• Exercise aim:
Give the listing again word for word. Skip the pictures.

• Information supplied:
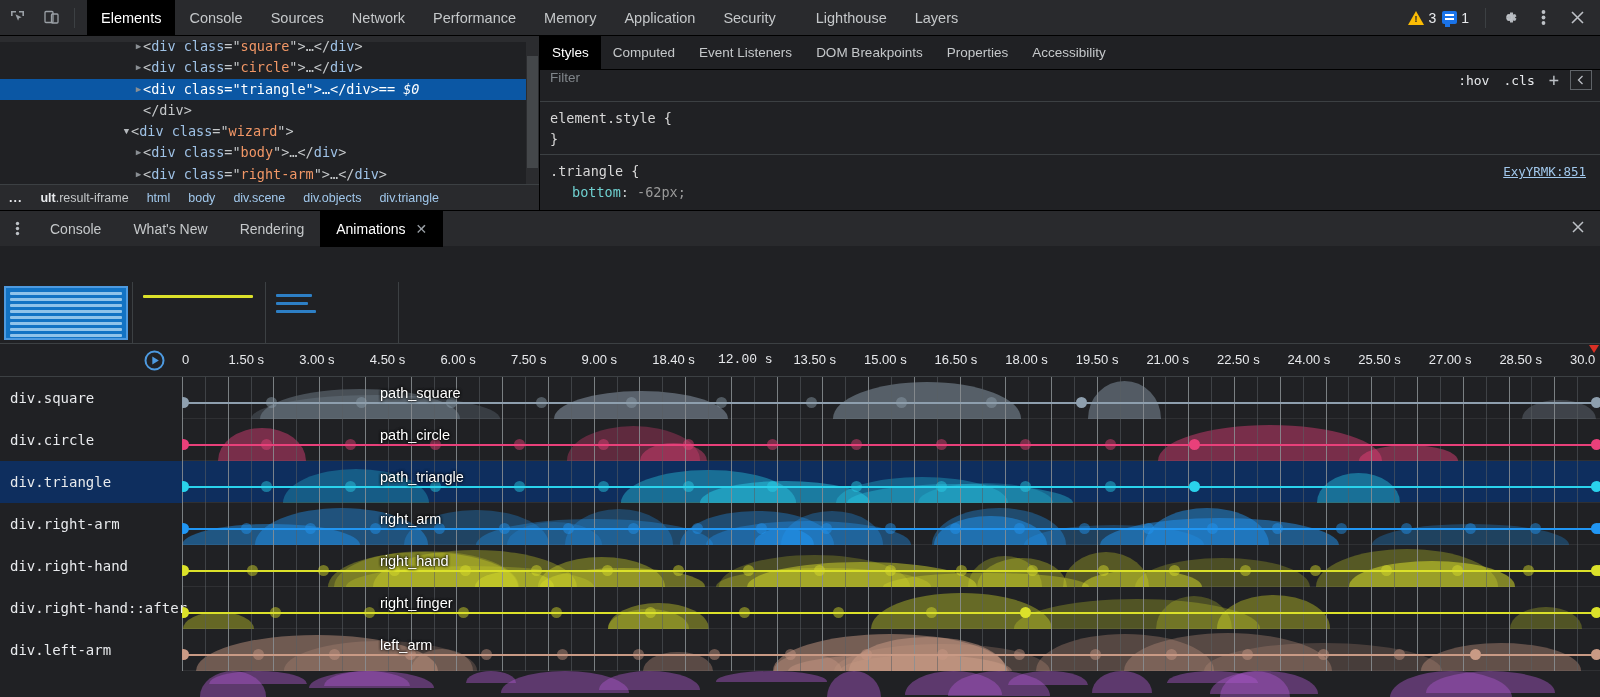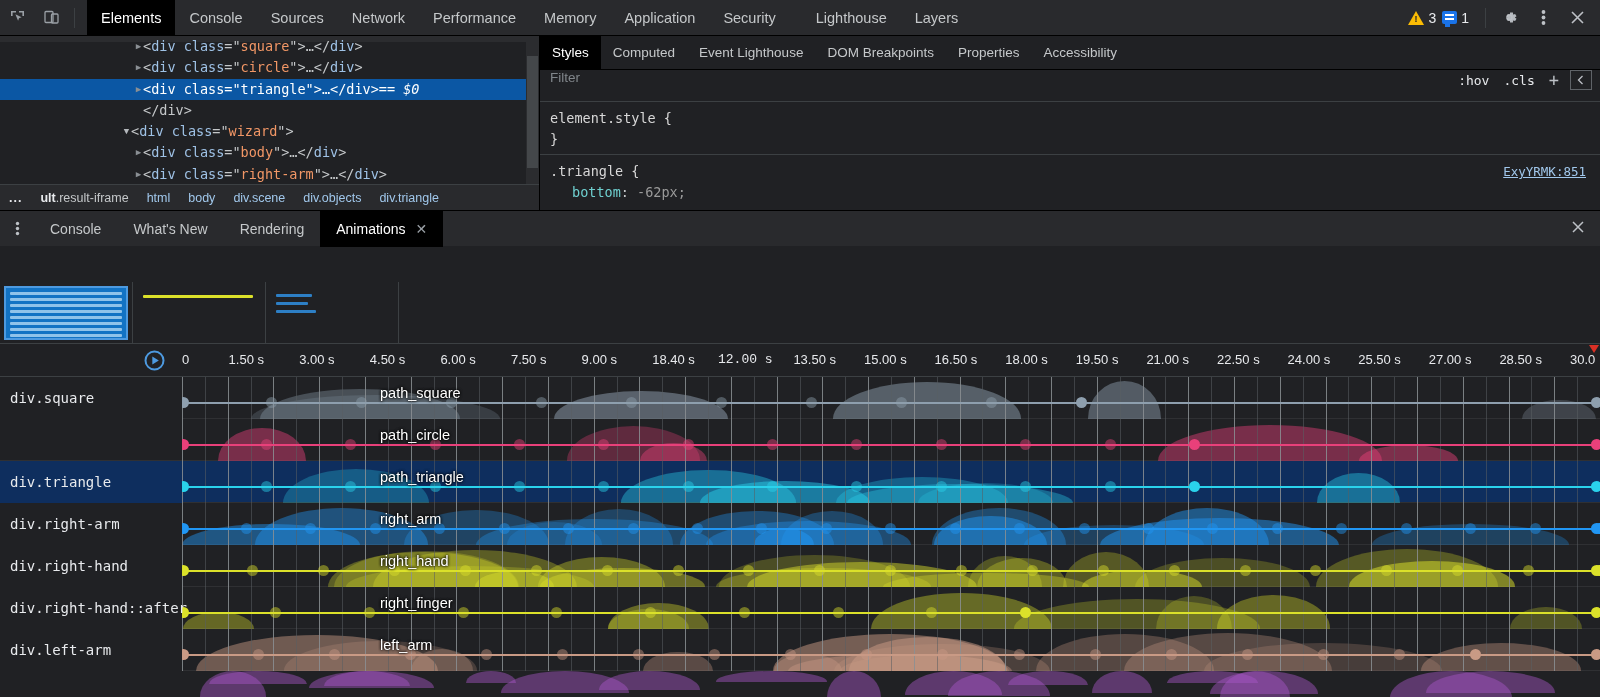--- a/index.html
+++ b/index.html
@@ -326,21 +326,21 @@
         <div class="crumb plain">div.scene</div>
         <div class="crumb plain">div.objects</div>
         <div class="crumb plain">div.triangle</div>
       </div>
     </div>
 
     <div class="styles-pane">
       <div class="stabs">
         <div class="stab active">Styles</div>
         <div class="stab">Computed</div>
-        <div class="stab">Event Lighthouse</div>
+        <div class="stab">Event Listeners</div>
         <div class="stab">DOM Breakpoints</div>
         <div class="stab">Properties</div>
         <div class="stab">Accessibility</div>
       </div>
       <div class="filterbar">
         <span class="ph">Filter</span>
         <div class="filter-right">
           <span class="it">:hov</span>
           <span class="it">.cls</span>
           <span class="plusbox">+</span>
@@ -537,20 +537,21 @@
           <div class="kf faded" style="background: rgb(142, 159, 174); top: 20px; left: 539.974px;"></div>
           <div class="kf faded" style="background: rgb(142, 159, 174); top: 20px; left: 629.97px;"></div>
           <div class="kf faded" style="background: rgb(142, 159, 174); top: 20px; left: 719.966px;"></div>
           <div class="kf faded" style="background: rgb(142, 159, 174); top: 20px; left: 809.962px;"></div>
           <div class="kf" style="background: rgb(142, 159, 174); top: 20px; left: 899.957px;"></div>
           <div class="kf" style="background: rgb(142, 159, 174); top: 20px; left: 1414px;"></div>
         </div>
         <div class="tname" style="top: 8px; left: 380px;">path_square</div>
       </div>
       <div class="trow">
+        <div class="tlabel">div.circle</div>
         <div class="tcanvas">
           <div class="hump" style="left: 1177.2px; width: 98.7407px; height: 15.7917px; background: rgba(232, 64, 122, 0.463);"></div>
           <div class="hump" style="left: 36.1886px; width: 87.8054px; height: 32.6287px; background: rgba(232, 64, 122, 0.443);"></div>
           <div class="hump" style="left: 976.23px; width: 224.01px; height: 35.7321px; background: rgba(232, 64, 122, 0.443);"></div>
           <div class="hump" style="left: 458.043px; width: 66.8776px; height: 17.9071px; background: rgba(232, 64, 122, 0.42);"></div>
           <div class="hump" style="left: 384.809px; width: 132.785px; height: 34.5448px; background: rgba(232, 64, 122, 0.314);"></div>
           <div class="gridlines">
             <div class="gline" style="left: 0px;"></div>
             <div class="gline minor" style="left: 22.871px;"></div>
             <div class="gline" style="left: 45.7419px;"></div>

• Task output:
--- a/index.html
+++ b/index.html
@@ -326,21 +326,21 @@
         <div class="crumb plain">div.scene</div>
         <div class="crumb plain">div.objects</div>
         <div class="crumb plain">div.triangle</div>
       </div>
     </div>
 
     <div class="styles-pane">
       <div class="stabs">
         <div class="stab active">Styles</div>
         <div class="stab">Computed</div>
-        <div class="stab">Event Lighthouse</div>
+        <div class="stab">Event Listeners</div>
         <div class="stab">DOM Breakpoints</div>
         <div class="stab">Properties</div>
         <div class="stab">Accessibility</div>
       </div>
       <div class="filterbar">
         <span class="ph">Filter</span>
         <div class="filter-right">
           <span class="it">:hov</span>
           <span class="it">.cls</span>
           <span class="plusbox">+</span>
@@ -537,20 +537,21 @@
           <div class="kf faded" style="background: rgb(142, 159, 174); top: 20px; left: 539.974px;"></div>
           <div class="kf faded" style="background: rgb(142, 159, 174); top: 20px; left: 629.97px;"></div>
           <div class="kf faded" style="background: rgb(142, 159, 174); top: 20px; left: 719.966px;"></div>
           <div class="kf faded" style="background: rgb(142, 159, 174); top: 20px; left: 809.962px;"></div>
           <div class="kf" style="background: rgb(142, 159, 174); top: 20px; left: 899.957px;"></div>
           <div class="kf" style="background: rgb(142, 159, 174); top: 20px; left: 1414px;"></div>
         </div>
         <div class="tname" style="top: 8px; left: 380px;">path_square</div>
       </div>
       <div class="trow">
+        <div class="tlabel">div.circle</div>
         <div class="tcanvas">
           <div class="hump" style="left: 1177.2px; width: 98.7407px; height: 15.7917px; background: rgba(232, 64, 122, 0.463);"></div>
           <div class="hump" style="left: 36.1886px; width: 87.8054px; height: 32.6287px; background: rgba(232, 64, 122, 0.443);"></div>
           <div class="hump" style="left: 976.23px; width: 224.01px; height: 35.7321px; background: rgba(232, 64, 122, 0.443);"></div>
           <div class="hump" style="left: 458.043px; width: 66.8776px; height: 17.9071px; background: rgba(232, 64, 122, 0.42);"></div>
           <div class="hump" style="left: 384.809px; width: 132.785px; height: 34.5448px; background: rgba(232, 64, 122, 0.314);"></div>
           <div class="gridlines">
             <div class="gline" style="left: 0px;"></div>
             <div class="gline minor" style="left: 22.871px;"></div>
             <div class="gline" style="left: 45.7419px;"></div>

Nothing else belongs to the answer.